Albouystown women on the move
Women on the Move! Some of the members of ‘Women on the Move’ receive Women’s Empowerment certificates in Business Planning and Saving from VYC. In this Delano Williams photograph the Albouystown graduates pose with members of the VYC and Cuso International.
Women on the Move! Some of the members of ‘Women on the Move’ receive Women’s Empowerment certificates in Business Planning and Saving from VYC. In this Delano Williams photograph the Albouystown graduates pose with members of the VYC and Cuso International.

“THEY ARE hungry, they’re thirsty for something and they just don’t need to be in Albouystown stagnated, they need to move on.”
With this simple observation, Albouystown resident Kim Morgan, unselfish in her bid for

Chairman of the Albouystown group, Kim Morgan

development, gathered a group of single parent women and formed ‘Women on the Move’ – an organization aggressively working to lift the standards of living of the Georgetown community through empowerment and skills training.

Nine of the 35 members of the organization recently graduated with Business Empowerment certificates from international organizations CUSO International and Volunteer Youth Corps (VYC) at the mosque in Albouystown, and each of them now has a business plan to take them to their next level.
Kim Morgan , chairman of ‘Women on the Move’ told Pepperpot Magazine she was inspired to bring the women together while as a volunteer with the Civil Defense Commission managing a shelter in Albouystown during a flood in July 2015. She spoke to the women and understood that they needed help and a spirited effort for motivation.

“The status of the women is very low in the community, so you just don’t need to have them being at home when they can help themselves. So I decided to have some classes with them. Kinda having them bringing out everything locked down in their minds all the while. If we have any issue we would call the Ministry of Social Protection whose representative will come in and see how much counseling or public assistance is needed,” she explained.
She said the majority of Albouystown women were single parents and dropped out of school as a result of teenage pregnancy or poverty.

“So you can understand the plight of the women in the ‘forgotten community.’ The children are coming home with homework and mommy don’t know anything because of her status. You just can’t focus on the children of the community, you have mommy there so you have to take her out from the home so that she can be independent,” she explained.
The group meets every Monday afternoon for discussions and skills training, and to plan activities. Classes in cake decorating, leather craft, fashion designing, first aid, curtain-making, drapery, floral arrangements, and information technology are being held and the women are now going through the processes to make attractive their business plans and secure loans.

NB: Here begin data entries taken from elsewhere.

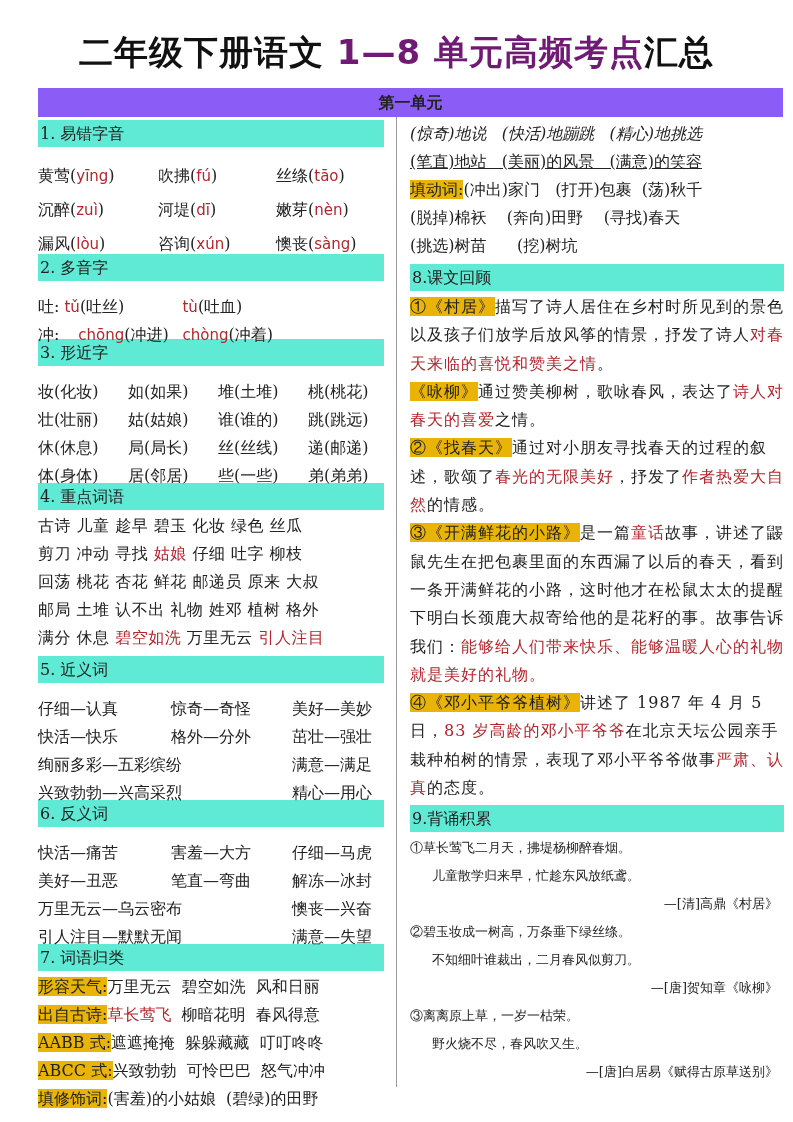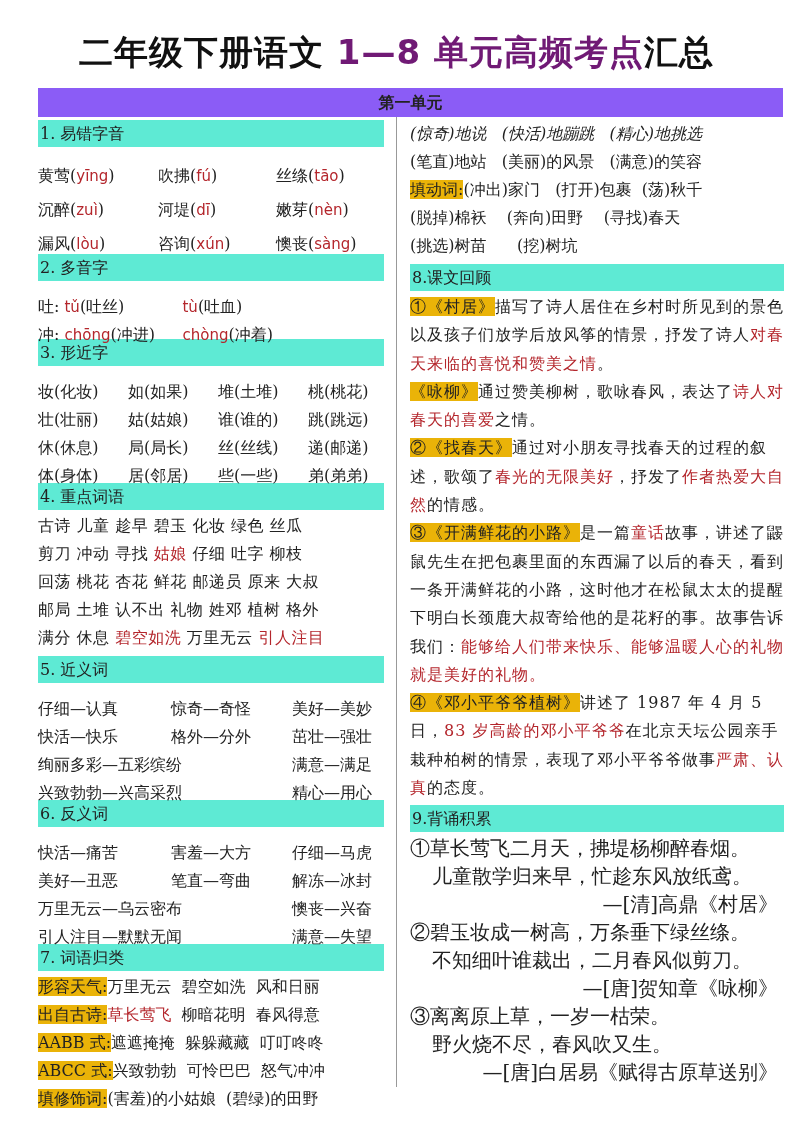--- a/index.html
+++ b/index.html
@@ -117,7 +117,7 @@
   <div class="col-right">
     <div id="s7-cont">
         <div class="right-line" style="white-space: pre; font-style: italic;">(惊奇)地说   (快活)地蹦跳   (精心)地挑选</div>
-        <div class="right-line" style="white-space: pre;">(笔直)地站   (美丽)的风景   (满意)的笑容</div>
+        <div class="right-line" style="white-space: pre; text-decoration: underline;">(笔直)地站   (美丽)的风景   (满意)的笑容</div>
         <div class="right-line" style="white-space: pre;"><span class="hl">填动词:</span><span>(冲出)家门   (打开)包裹  (荡)秋千</span></div>
         <div class="right-line" style="white-space: pre;"><span>(脱掉)棉袄    (奔向)田野    (寻找)春天</span></div>
         <div class="right-line" style="white-space: pre;"><span>(挑选)树苗      (挖)树坑</span></div>

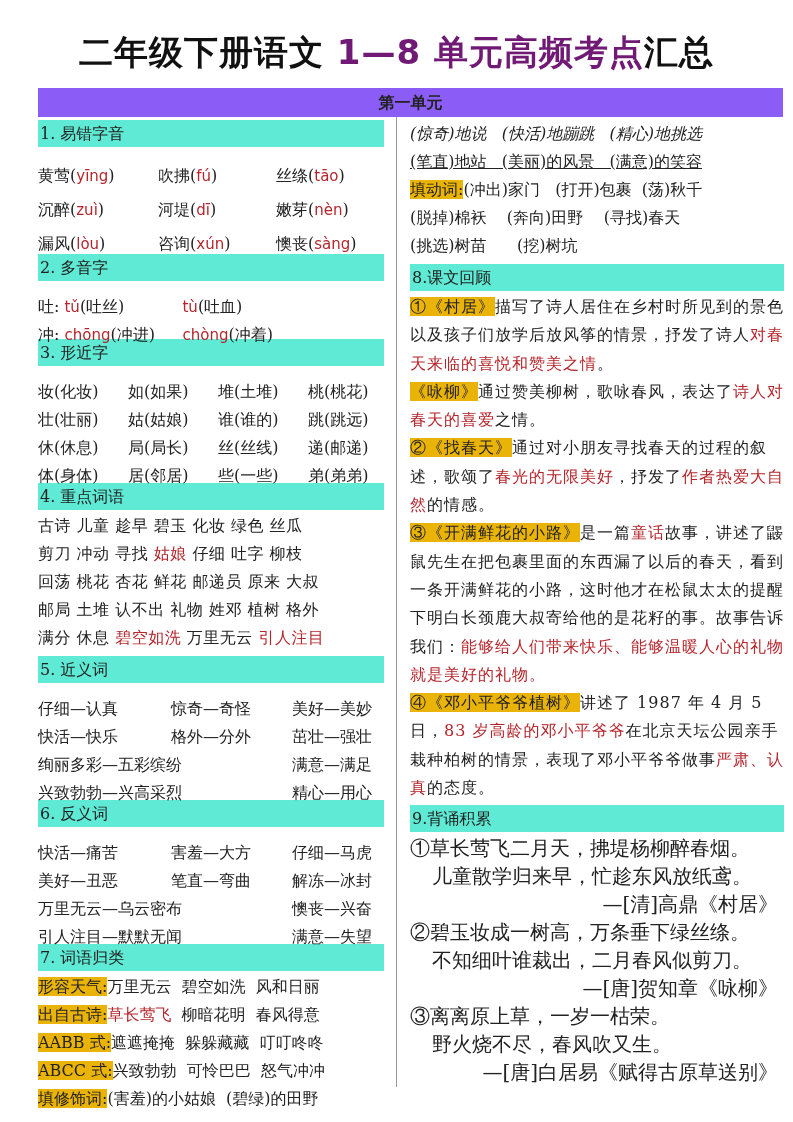--- a/index.html
+++ b/index.html
@@ -68,7 +68,7 @@
     <div class="sec-head" style="margin-top:3px;">2. 多音字</div>
     <div id="s2-rows">
         <div class="line"><span>吐: </span><span class="cell" style="width: 118px;"><span class="py">tǔ</span><span>(吐丝)</span></span><span class="cell" style="width: auto;"><span class="py">tù</span><span>(吐血)</span></span></div>
-        <div class="line"><span>冲: </span><span class="cell" style="width: 118px;"><span class="py">chōng</span><span>(冲进)</span></span><span class="cell" style="width: auto;"><span class="py">chòng</span><span>(冲着)</span></span></div>
+        <div class="line"><span>冲: </span><span class="cell" style="width: 118px; text-align: center;"><span class="py">chōng</span><span>(冲进)</span></span><span class="cell" style="width: auto;"><span class="py">chòng</span><span>(冲着)</span></span></div>
       </div>
 
     <div class="sec-head">3. 形近字</div>

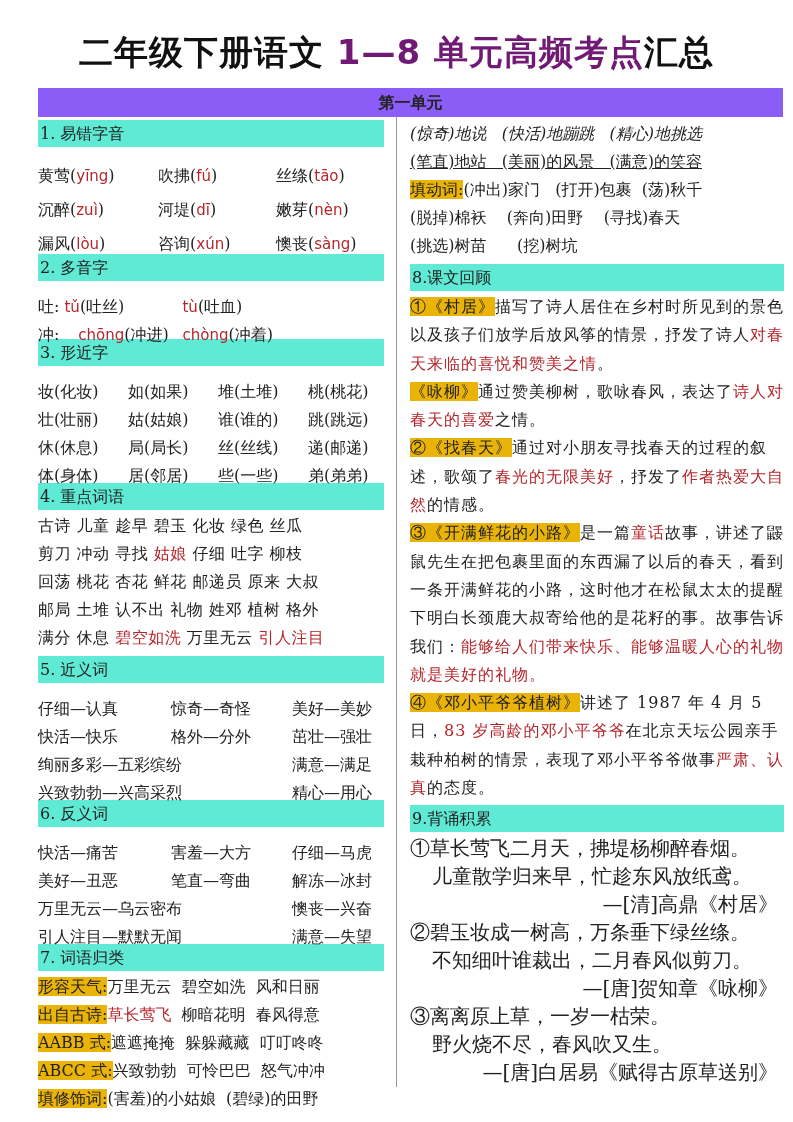--- a/index.html
+++ b/index.html
@@ -38,7 +38,7 @@
   .syn-wide .cell:nth-child(1) { width: 254px; }
   .right-para { font-size: 16px; line-height: 28.3px; letter-spacing: 1px; }
   .right-line { font-size: 16px; line-height: 28px; white-space: nowrap; }
-  .poem { font-size: 20px; line-height: 28px; white-space: nowrap; }
+  .poem { font-size: 13px; line-height: 28px; white-space: nowrap; }
   .indent { padding-left: 22px; }
   .attr { text-align: right; padding-right: 6px; }
   #app { position: absolute; left: 0; top: 0; width: 793px; height: 1122px; }

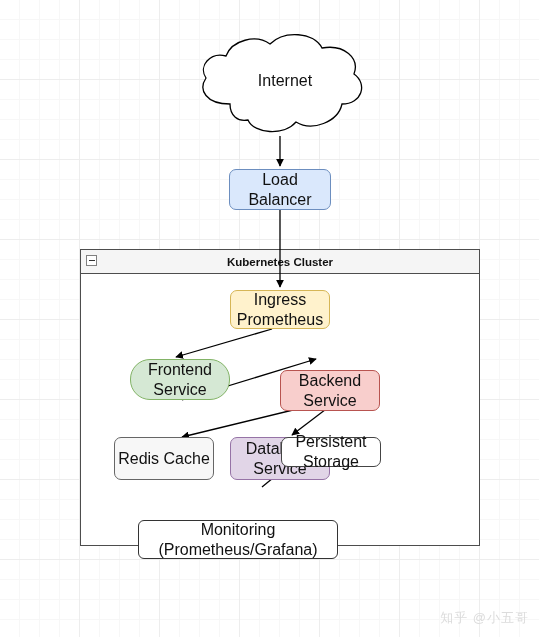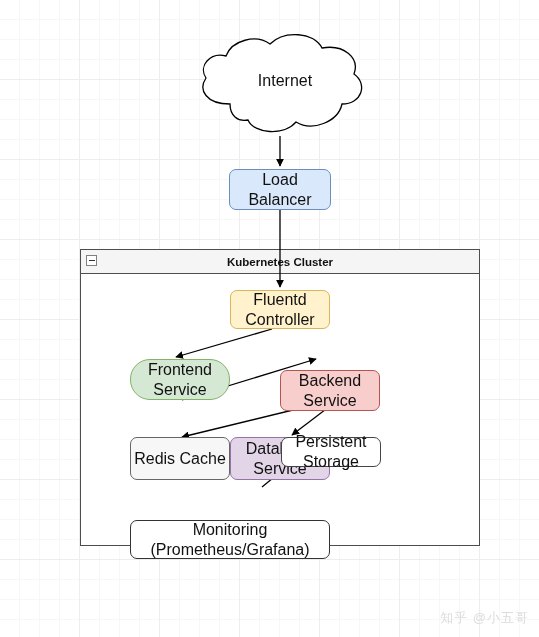--- a/index.html
+++ b/index.html
@@ -217,7 +217,7 @@
   </div>
 
   <div class="node" id="ingress">
-    <span>Fluentd Controller</span>
+    <span>Ingress Prometheus</span>
   </div>
 
   <div class="node" id="frontend">

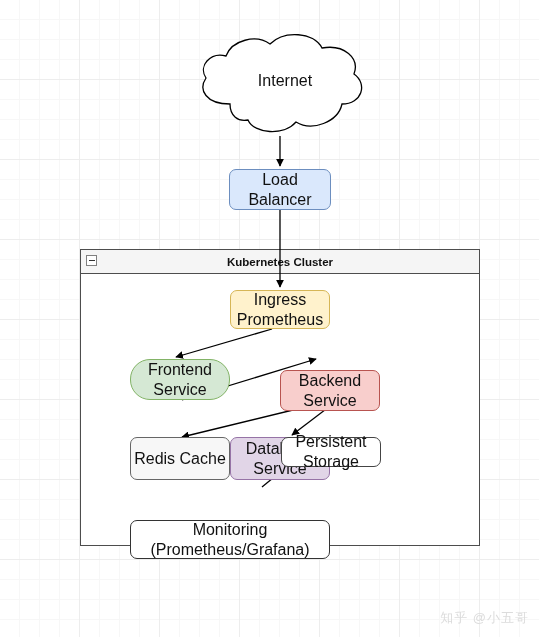--- a/index.html
+++ b/index.html
@@ -132,7 +132,7 @@
     z-index: 1;
   }
   #redis {
-    left: 130px; top: 437px; width: 100px; height: 43px;
+    left: 114px; top: 437px; width: 100px; height: 43px;
     background: #f7f7f7;
     border-color: #666666;
     z-index: 2;

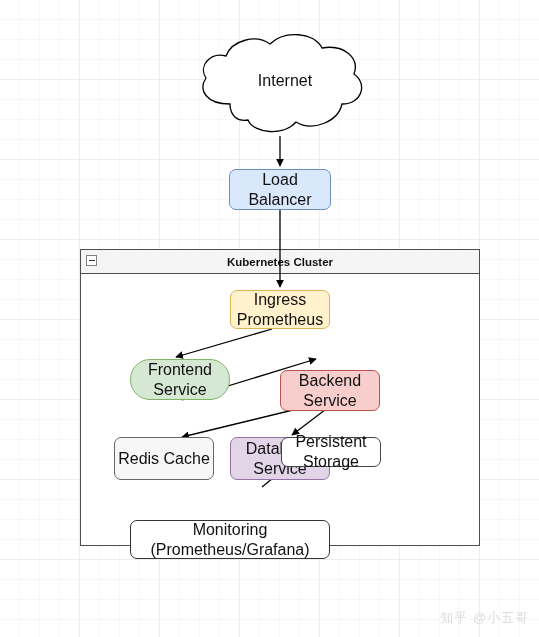--- a/index.html
+++ b/index.html
@@ -144,10 +144,11 @@
     z-index: 3;
   }
   #monitoring {
-    left: 130px; top: 520px; width: 200px; height: 39px;
+    left: 138px; top: 520px; width: 200px; height: 39px;
     background: #ffffff;
     border-color: #333333;
     z-index: 4;
+    border-radius: 6px;
   }
   #logging {
     left: 130px; top: 569px; width: 200px; height: 39px;

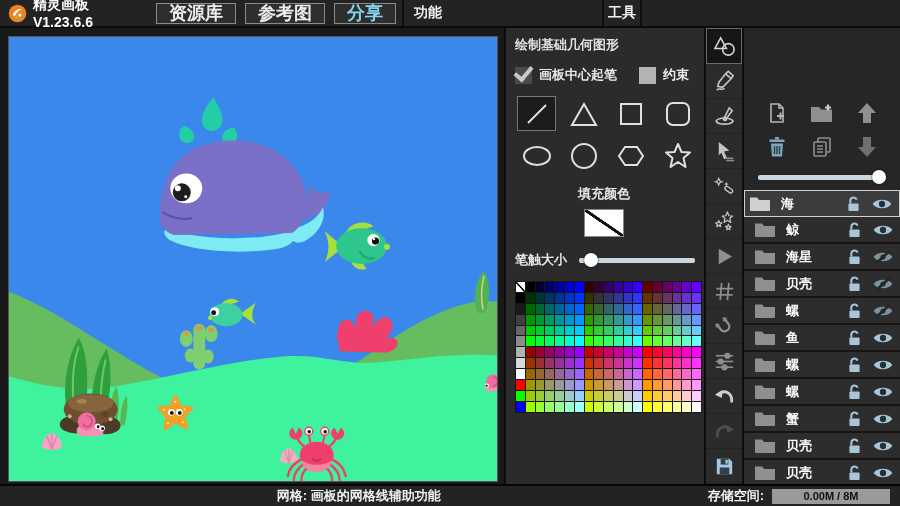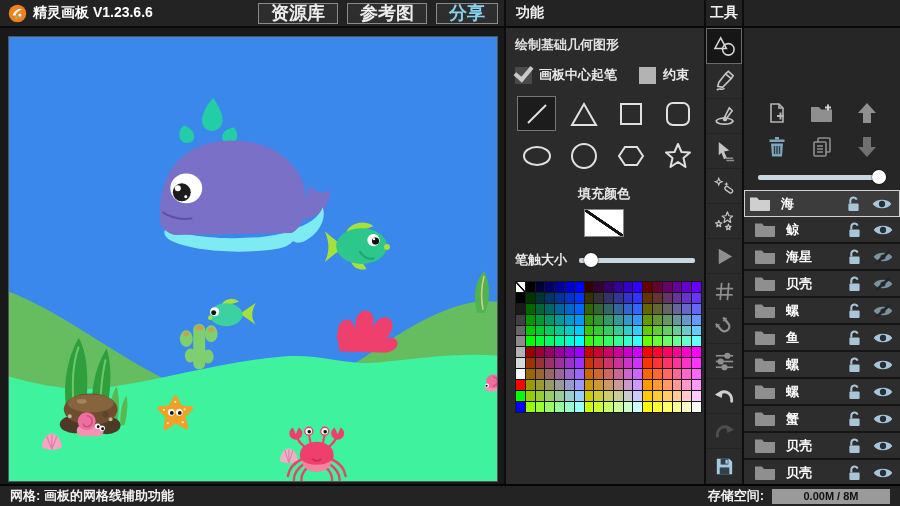--- a/index.html
+++ b/index.html
@@ -10,7 +10,7 @@
   
   .topbar { height:28px; display:flex; background:#232323; border-bottom:2px solid #0a0a0a; }
   .tb-zone { display:flex; align-items:center; border-right:2px solid #0d0d0d; }
-  .tb-left { width:506px; padding:0 6px 0 8px;justify-content:space-between; }
+  .tb-left { width:404px; padding:0 6px 0 8px;justify-content:space-between; }
   .tb-func { width:200px; padding-left:10px; }
   .tb-tools { width:38px; justify-content:center; }
   .tb-layers { flex:1; padding-left:8px; border-right:none; }

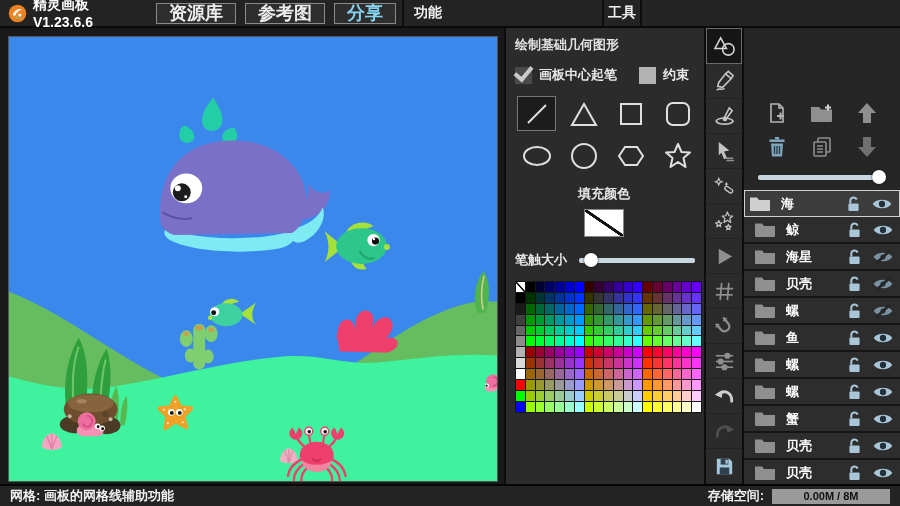--- a/index.html
+++ b/index.html
@@ -94,7 +94,7 @@
   
   .statusbar { height:22px; background:#232323; border-top:2px solid #050505;
     display:flex; align-items:center; padding:0 10px; }
-  .status-left { font-size:13px; font-weight:bold; color:#f0f0f0; flex:1; }
+  .status-left { font-size:13px; font-weight:bold; color:#f0f0f0; flex:1;text-align:center; }
   .storage-label { font-size:13px; font-weight:bold; color:#f0f0f0; margin-right:8px;text-align:right; }
   .storage-bar { width:118px; height:15px; background:#9a9a9a; display:flex; align-items:center;
     justify-content:center; font-size:11px; font-weight:bold; color:#111; }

Organisations such as Red Cross, Community Development Committee (CDC), Disaster Risk Management and the Ministry of Social Protection have been very supportive to their efforts and some had even joined and distributed free spectacles to children in Albouystown.
“I myself I used to do SBAs home typing but due to the flood my system down. And then running in the program with the women now, I’m like the mother of the women, so I’m starting back my business too which is ‘4Ts’ which is typing, SBAs, stationary corner,” Morgan told Sunday Chronicle.

Registration of the group is soon to be done at the Small Business Bureau and they are hoping to be recipients of a $300,000 small business grant.
And even as five of the women received small grants from the Ministry of Social Protection to start businesses, she said, “We’re just praying that at least three women can get grants from there (Small Business Bureau).”

Women on the Move has brought hope and confidence in family life in Albouystown with the single parent women who once did nothing, becoming empowered and independent and making a difference in the lives of their children.
“These young women would have been at home doing nothing, so it kinda change them telling them they don’t just want to be at home sitting on the corner or on the steps looking out. We need to do something for ourselves and nobody is coming to say ‘we can help you,’ she noted.

With the help too of ‘A’ Division Commander Clifton Hicken, the women said they could not have asked for a more supportive commander as he would supply certain needs of the group, and has allowed them access to a computer to do their documentation. The group is aiming to establish the first Day Care Center in Albouystown.
“We’re not registered as yet but we still have a brand. Without the help of the councilors of the community we’re doing it as women, trying to make the women in the area feel better because they are hungry.”
Treasurer of the group Donna Plass said the group’s goal was to push for the development of the women.

“As we mobilize them and they come forward and they say what they would like to do, Ms. Kim will get into the areas and get it to them.”
Another member, Lorraine Nurse, said she teaches the rest of the women craft even while benefiting from skills training and other empowerment programs. She now owns a stall on Regent Street where she retails her products.
“I took the program because I need to get certain things straightened out and understand the business,” she said.

Volunteer Youth Corp (VYC) executive Goldie Scott said the international organization was working beyond training and had also established linkages to micro-financing institutions after the women would have submitted their individual business proposals.
“Our goal is to link them to micro-financing institutions such as Small Business Bureau and we have basically reviewed the business plans and improve on them. We want to take those business plans to IPED or Small Business Bureau so they can access financing.”

She said that though it might not be a large sum of cash it could go a long way as an investment. VYC was working on quickly getting the businesses started and the Small Business Bureau will host training and advisory meetings in areas of financial management and small business management, among other areas.
“They must be able to not only have linkage, but access, so complete that business plan and we can go on to any other interest that both groups can have on our side and their side,” Scott said.

Scott explained that VYC intervened in the community with an interest in the development of children and youth through access to quality social and economic support.
“But where we have weaved women in is because of our need to improve the quality of families. We are working with children and youth, when they go back home the economic condition is still the same, so you really haven’t made the sort of change that you wanna see. That is why the last five years they have diversified their focus to include women,” she said.